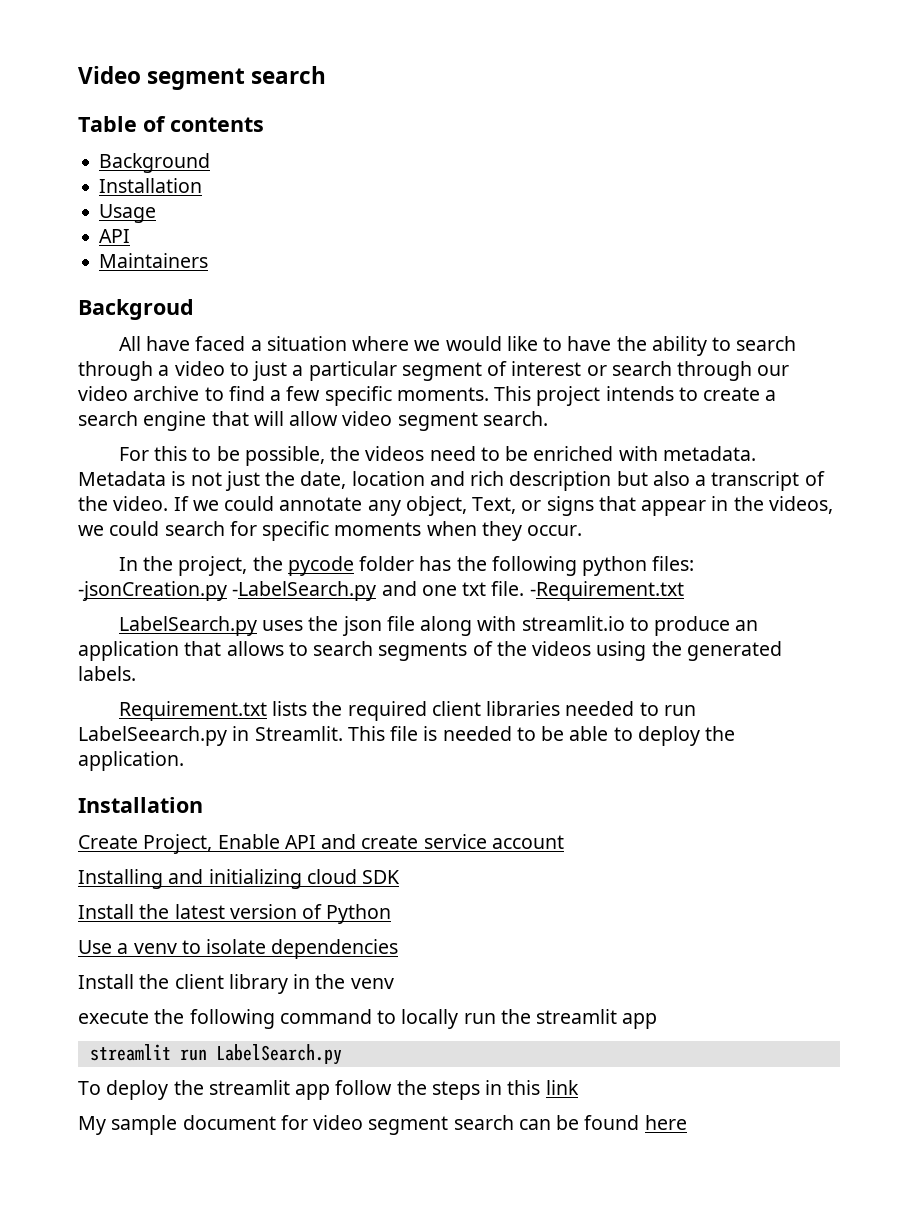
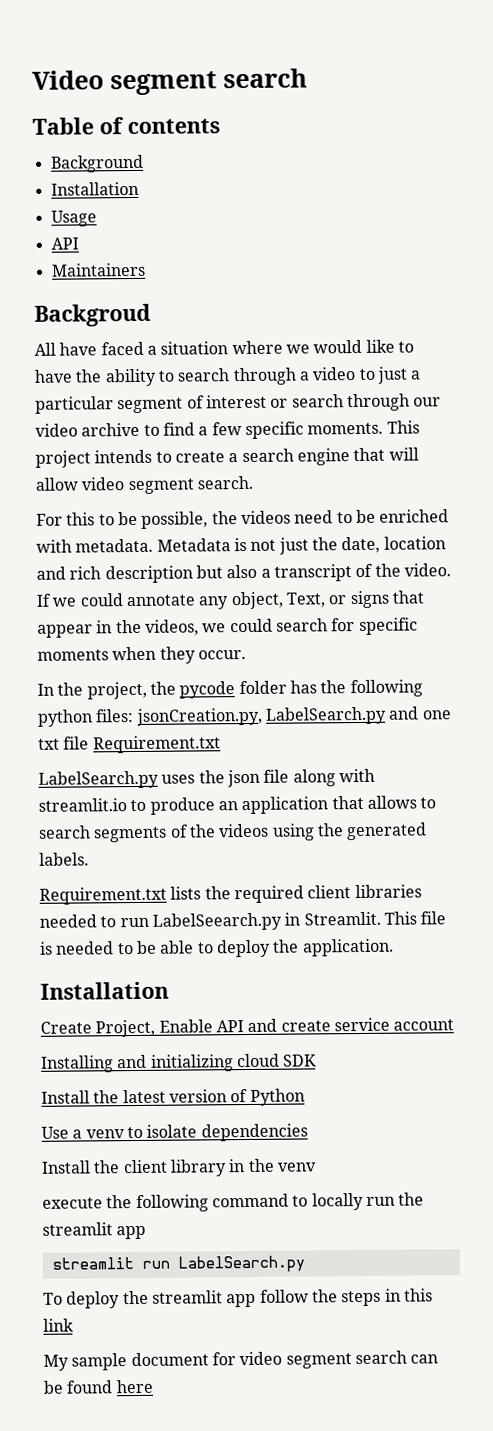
[78,581,377,601] -jsonCreation.py -LabelSearch.py -> [135,706,387,726] jsonCreation.py, LabelSearch.py
[491,581,684,601] file. -Requirement.txt -> [63,735,221,754] file Requirement.txt

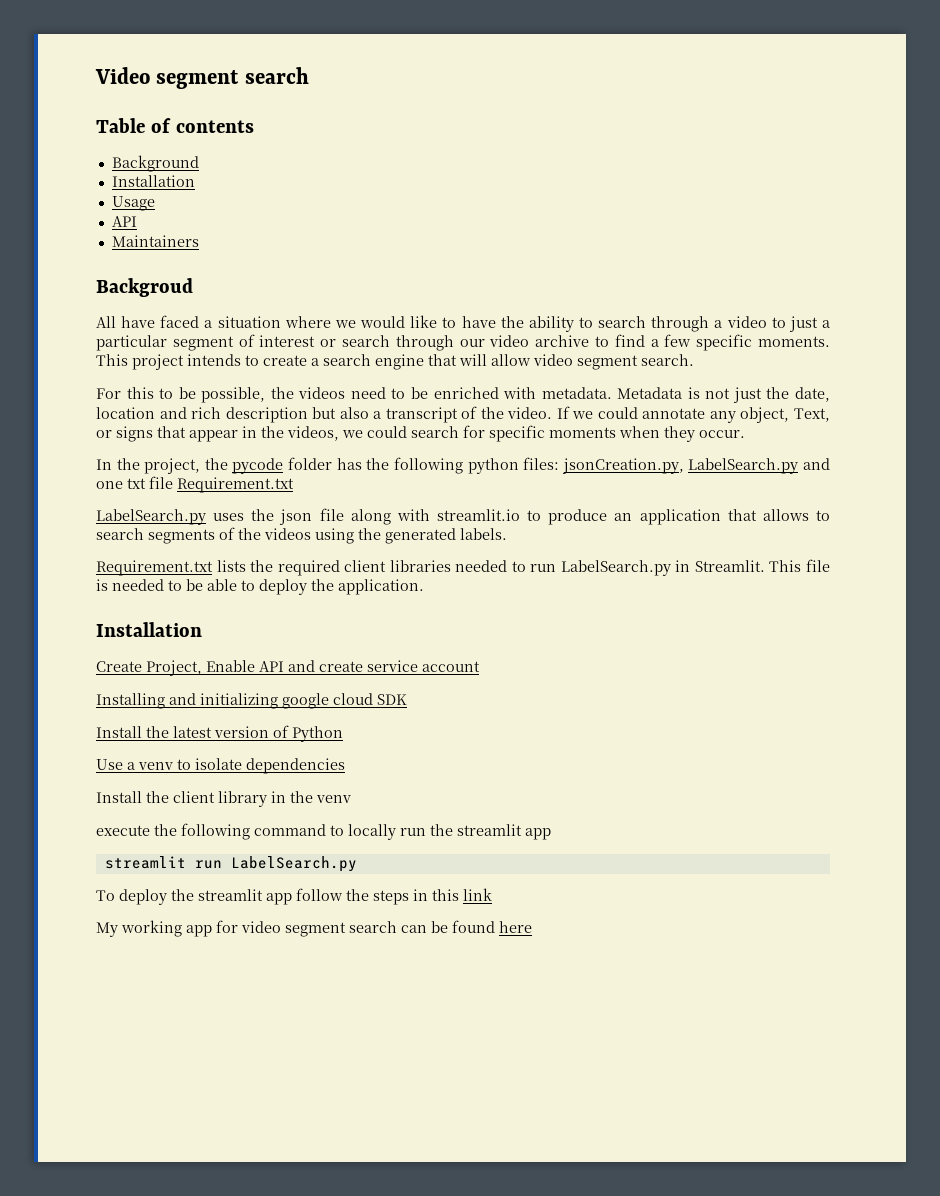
[151,912,282,931] LabelSeearch.py -> [560,560,671,576] LabelSearch.py
(234, 1063) none -> [282,693,329,709] google
[71,1352,209,1371] sample document -> [121,920,212,937] working app

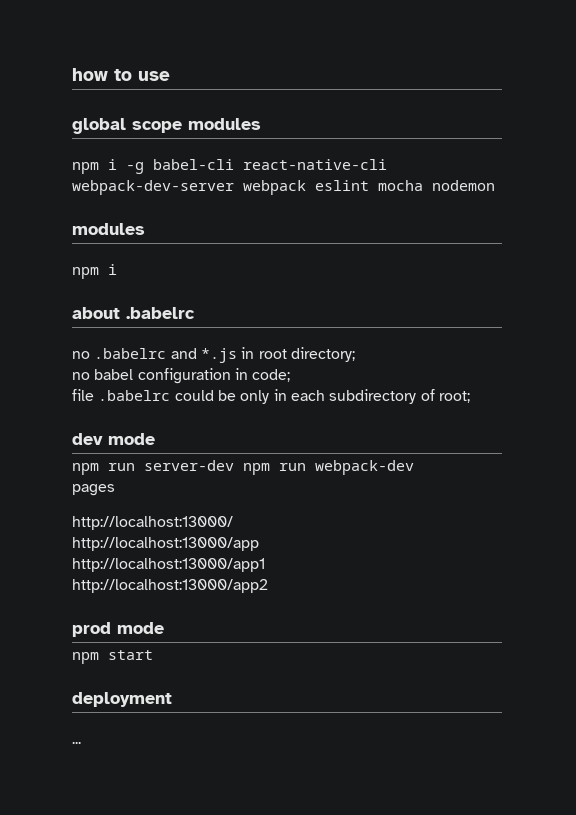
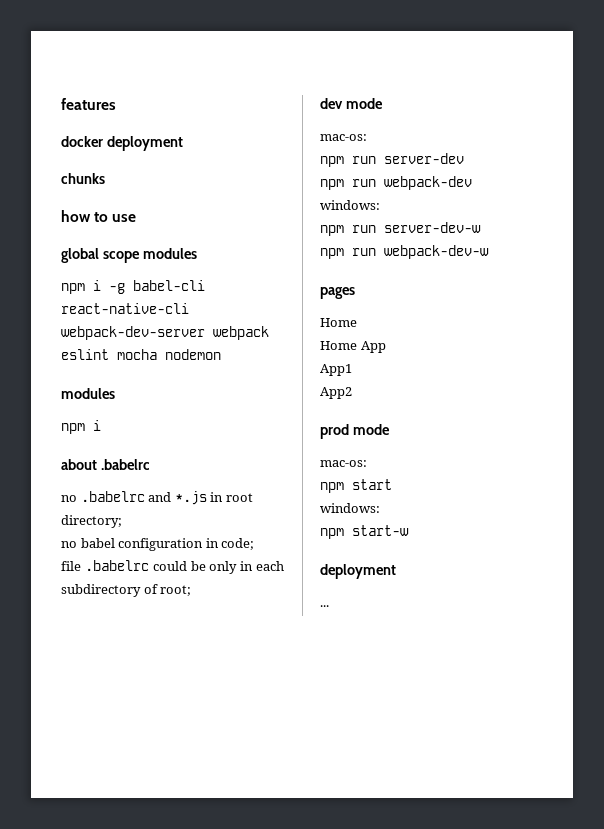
(72, 74) none -> [61,98,116,110] [61,136,183,151] [61,173,105,184] features // docker deployment // chunks //
(155, 439) none -> [320,134,367,141] // mac-os:
(234, 465) none -> (464, 158) //
[72,484,115,496] [72,516,233,530] [72,537,259,551] [72,558,265,572] [72,579,268,593] pages // http://localhost:13000/ // http://localhost:13000/app // http://localhost:13000/app1 // http://localhost:13000/app2 -> [320,200,380,210] [320,222,481,236] [320,245,489,259] [320,287,355,299] [320,318,357,327] [320,341,386,353] [320,364,352,376] [320,387,352,399] windows: // npm run server-dev-w // npm run webpack-dev-w // pages // Home // Home App // App1 // App2
(164, 628) none -> [320,460,367,467] // mac-os:
(153, 655) none -> [320,503,380,513] [320,525,409,539] // windows: // npm start-w

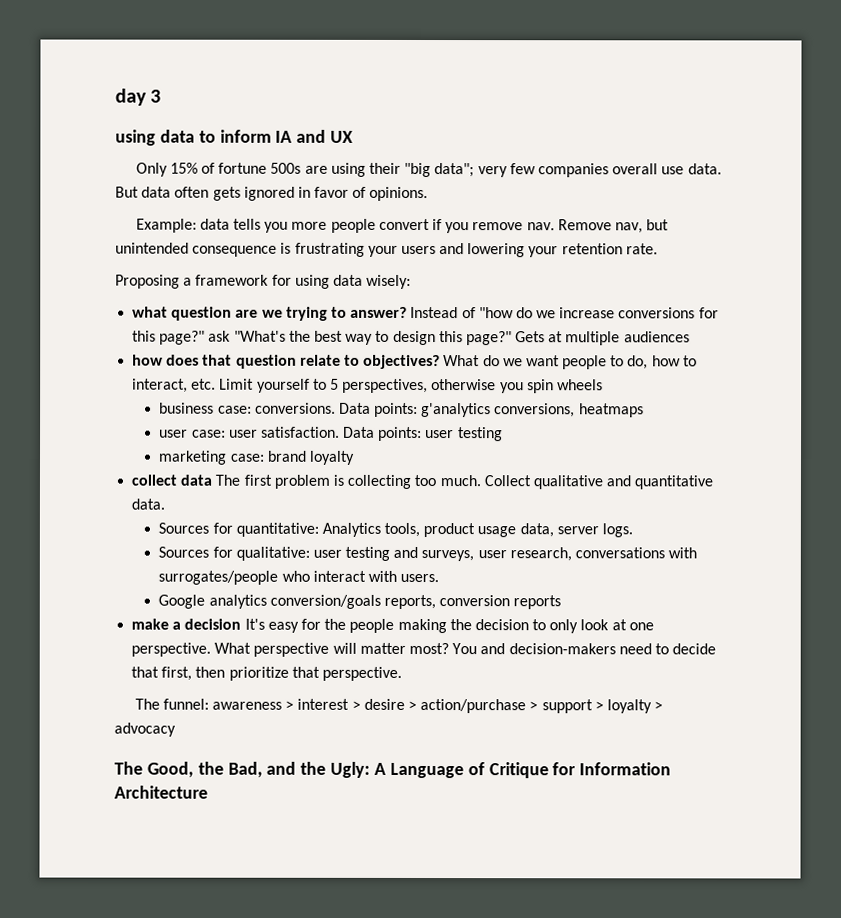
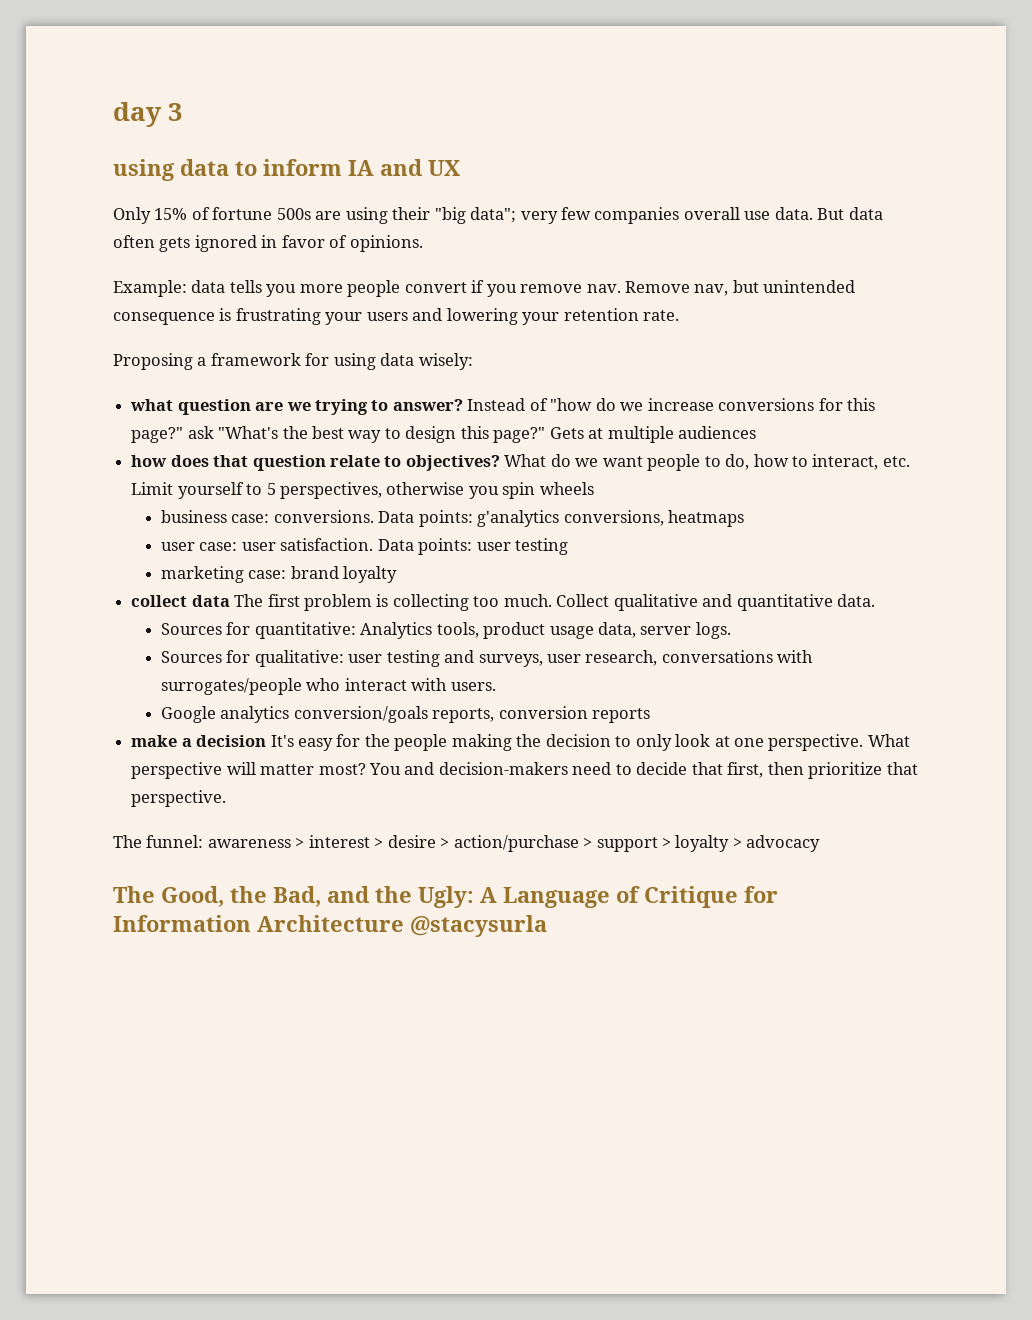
(208, 792) none -> [410,915,547,937] @stacysurla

================

**Work instruction:** Transcribe exactly the lines that go from the one holding "(164, 628) none" through the last line of the entries, both included, and nothing besides them. Do not include any pictures.

**Completed task:**
(164, 628) none -> [320,460,367,467] // mac-os:
(153, 655) none -> [320,503,380,513] [320,525,409,539] // windows: // npm start-w

(208, 792) none -> [410,915,547,937] @stacysurla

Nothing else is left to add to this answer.